Lydia’s mouth fell open. “Nothing stronger than caffeine? I don’t get it.”
“Neither do the ones who try to pull anything. She boots them out, but they usually come back, begging for redemption. Kissie is that good.”
“Wow.”
“Wow is right,” he said as he steered the truck down a narrow street just on the fringes of the French Quarter near Louis Armstrong Park. Then he parked and glanced around, his eyes doing a recon roll. “We’re here.”
Lydia looked up at the massive house in front of them, a soft gasp of shock shuddering through her body. It looked so old and dilapidated she had to wonder if it had been here since the beginning of time, or at least since the beginning of New Orleans. Two-storied and painted a sweet baby-blue, the house leaned so far to the left, a lush hot-pink bougainvillea vine actually floated out and away from it. The house reminded Lydia of an old woman holding a lacy handkerchief. The tall, narrow windows were surrounded with ancient gray-painted hurricane shutters. Antique wrought-iron tables and chairs filled the lacy balconies and porches. Petunias in various clay pots bloomed with wild abandonment all around the tottering, listing porch, while a magenta-colored hibiscus flared out like a belle’s skirt right by the steps. And a white-lettered sign over the front porch stated Kissie’s in curled, spiraling letters that matched the curling, spiraling mood of the house.
“This is a safe house?”
“Completely safe.” Pastor Dev came around the truck to help Lydia out. “Trust me.”
“Trust you?”
“You will, won’t you, Lydia?”
The way he looked at her, the way he asked that one simple question, made Lydia feel as sideways and unstable as this old house, while the look in his eyes made her want to stand tall and believe in him with all her heart.

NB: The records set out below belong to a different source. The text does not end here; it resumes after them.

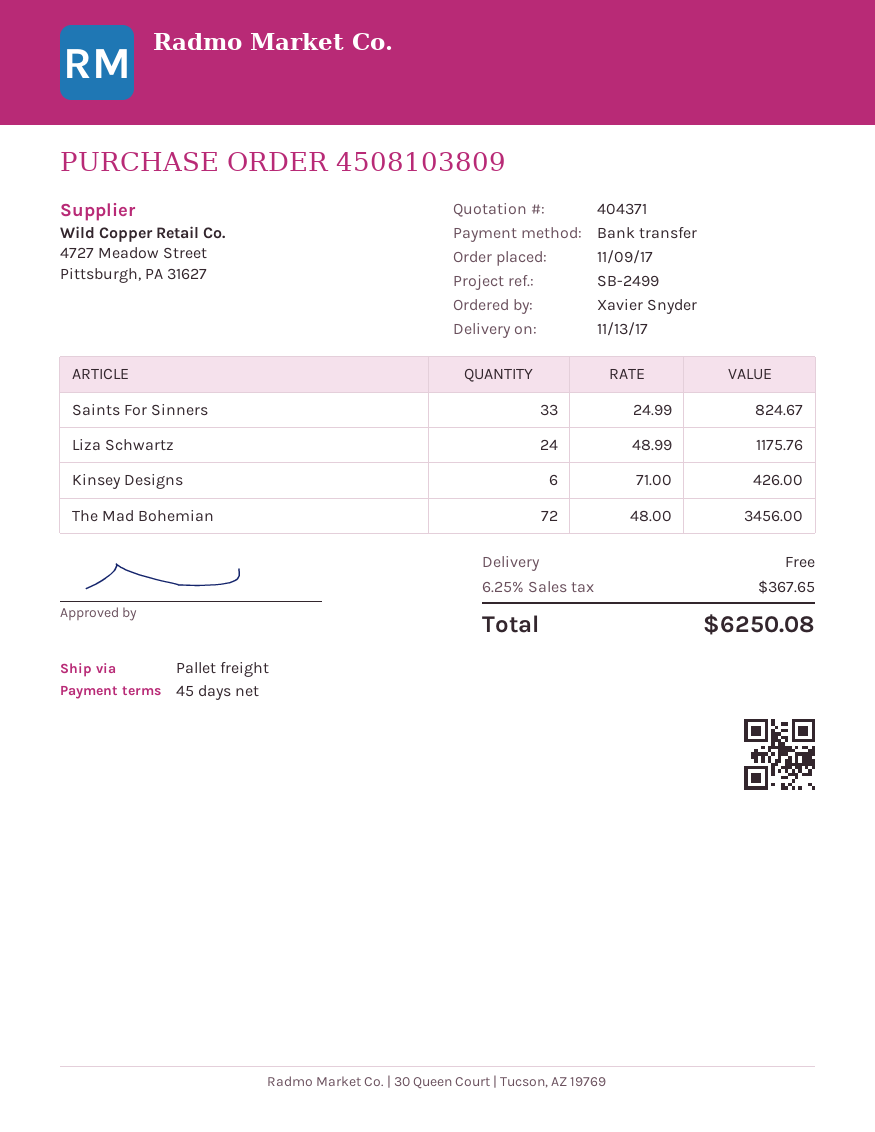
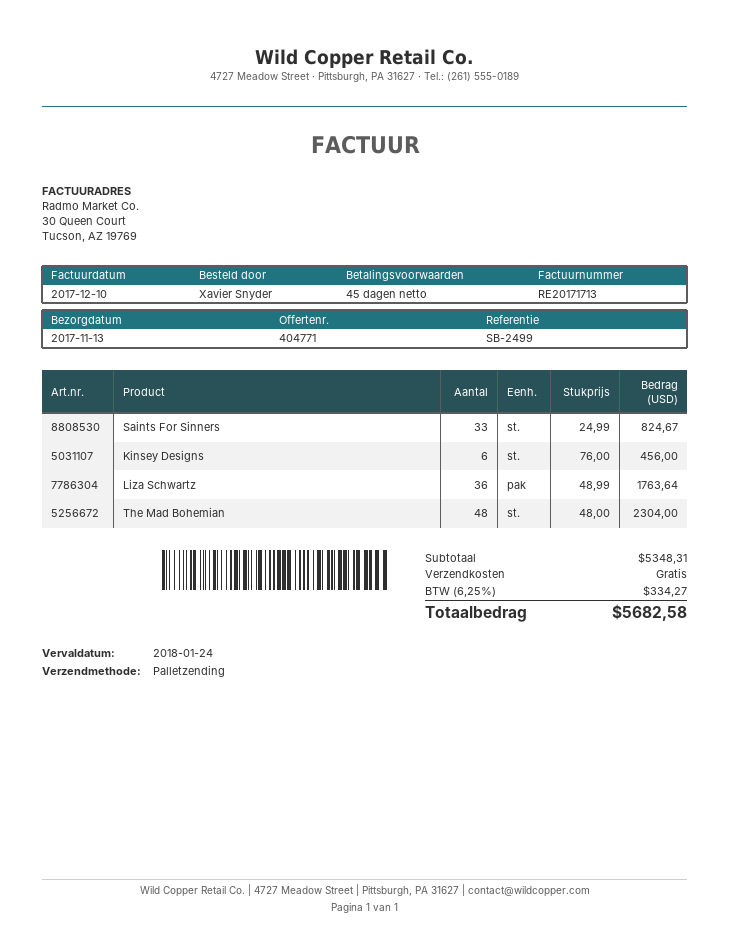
quote number: 404371 -> 404771
Liza Schwartz: 24 x 48.99 = 1175.76 -> 36 x 48.99 = 1763.64
Kinsey Designs: 6 x 71.00 = 426.00 -> 6 x 76.00 = 456.00
The Mad Bohemian: 72 x 48.00 = 3456.00 -> 48 x 48.00 = 2304.00
tax: 6.25% = 367.65 -> 6.25% = 334.27
total: 6250.08 -> 5682.58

“I guess I have to, now, don’t I?”
His smile was as brittle as the peeling paint on the house. “Yes, I’m afraid you do. Because, I have to warn you, this is only the beginning.”
“Oh, great,” Lydia said, using humor to hide her apprehension. “You mean, there’s more ahead?”
“Lots more before it’s over,” he said. “They won’t stop until they find us.”
And this time, he wasn’t smiling.
FIVE
“Get yourself on in here, man, and give Kissie a good and proper hug.”